Ce désaveu des pratiques démocratiques en Afrique de l’Ouest touche également les pays  qui font plutôt figure de bon élève de la démocratie. C’est le cas notamment du Burkina Faso qui a vu la réélection de Roch Marc Christian Kaboré pour un second mandat en nombre 2020. L’analyse de sa gouvernance par les deux activistes burkinabé est d’autant plus cinglante, qu’une tentative de coup d’État vient d’être rendue publique.  « En 6 ans et bien qu’issu d’élections, il n’a été capable d’aucune réforme structurante qui lui permette d’échapper à la menace d’un coup d’État », lâche Serge Lianhoué Bayala. Pour Eric Ismaël Kinda, « ce n’est pas possible que cette démocratie puisse stopper les attaques des djihadistes. Parce qu’elle a mis en place un système de prédation et de prébendes, un système totalement corrompu qui ne veut pas vaincre le terrorisme ».

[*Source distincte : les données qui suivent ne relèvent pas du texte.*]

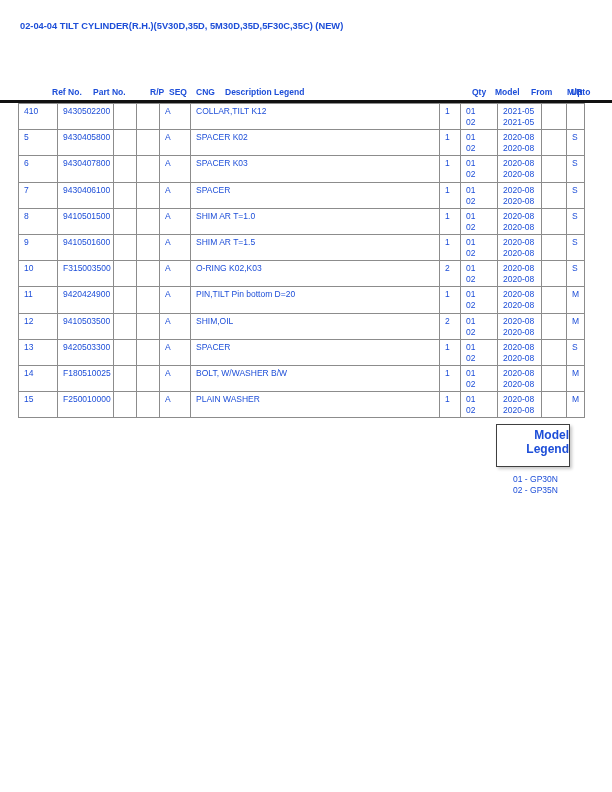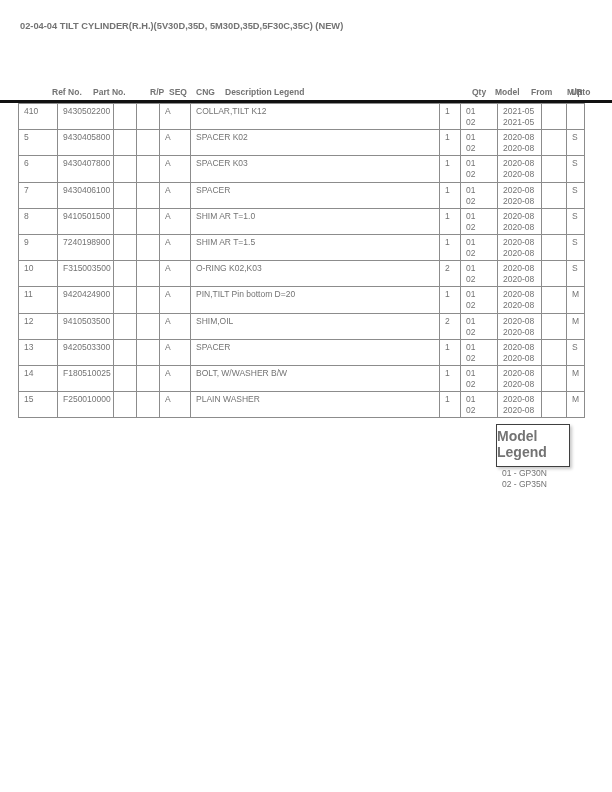"02-04-04 TILT CYLINDER(R.H.)(5V30D,35D," .page { color: #737373 -> #1d4ed8 }
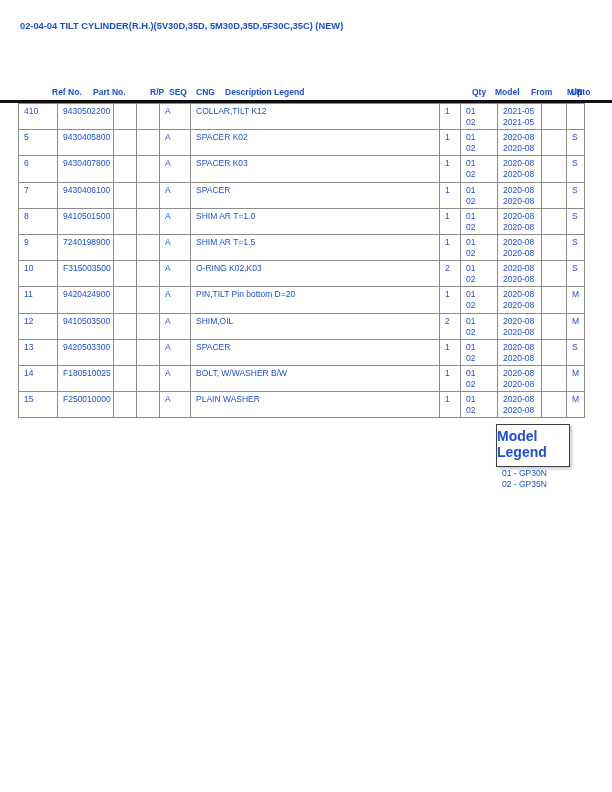"7240198900" div { text: 7240198900 -> 9410501600 }
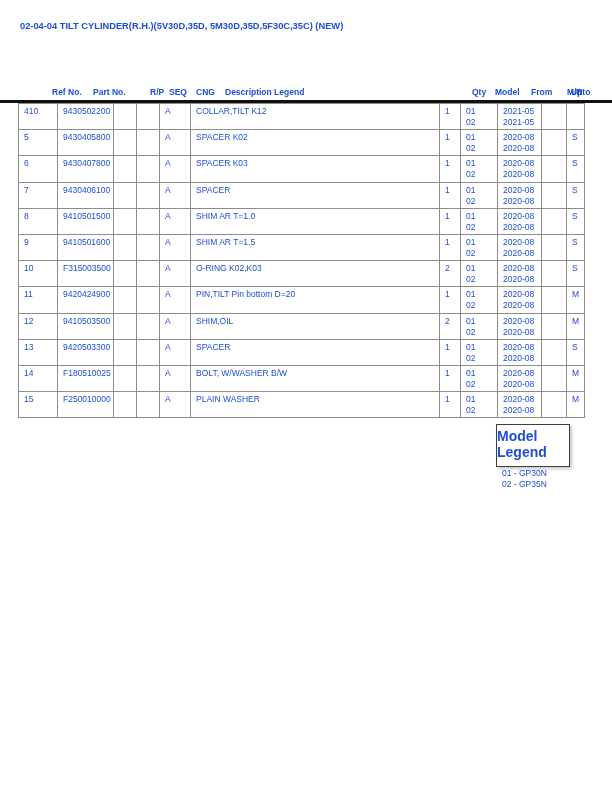"Model Legend" .legend-title { font-size: 14px -> 12px; text-align: left -> right }
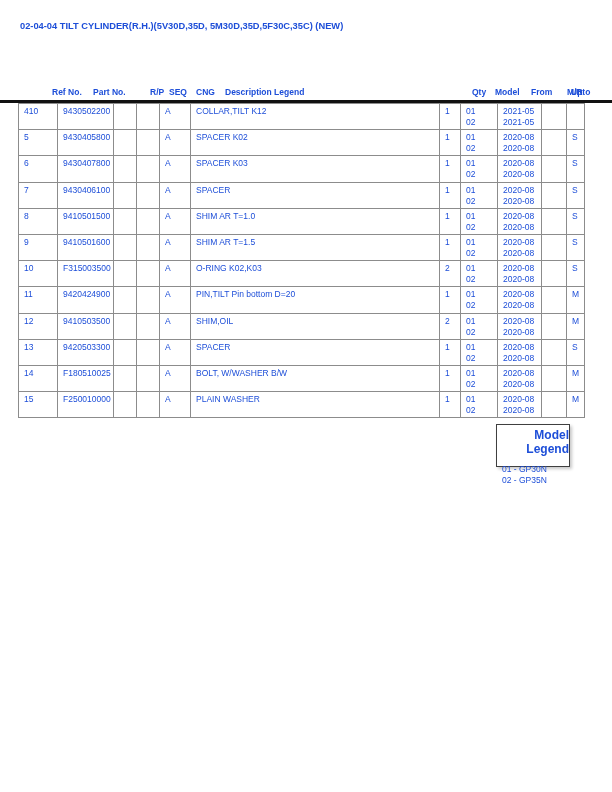"01 - GP30N" .legend-items { margin-top: 8px -> 18px; text-align: none -> center }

Le rejet des sanctions contre le Mali des mouvements citoyens et organisations de la société civile africaine a des répercussions qui vont au-delà du cas malien. Ces sanctions de la Cédéao exacerbent le sentiment d’injustice et accroissent le fossé qui sépare les dirigeants ouest-africains des populations. À tel point, que le recours à la force militaire apparaît comme une option légitime, dans la mesure où le nouveau pouvoir aurait fait ses preuves. Ce n’est pas le cas de la junte en Guinée, de l’avis de nos deux activistes burkinabés qui restent prudent sur ce sujet. Ce qui est sûr, c’est que la lutte pour une vraie démocratie ne se pose aucune limite.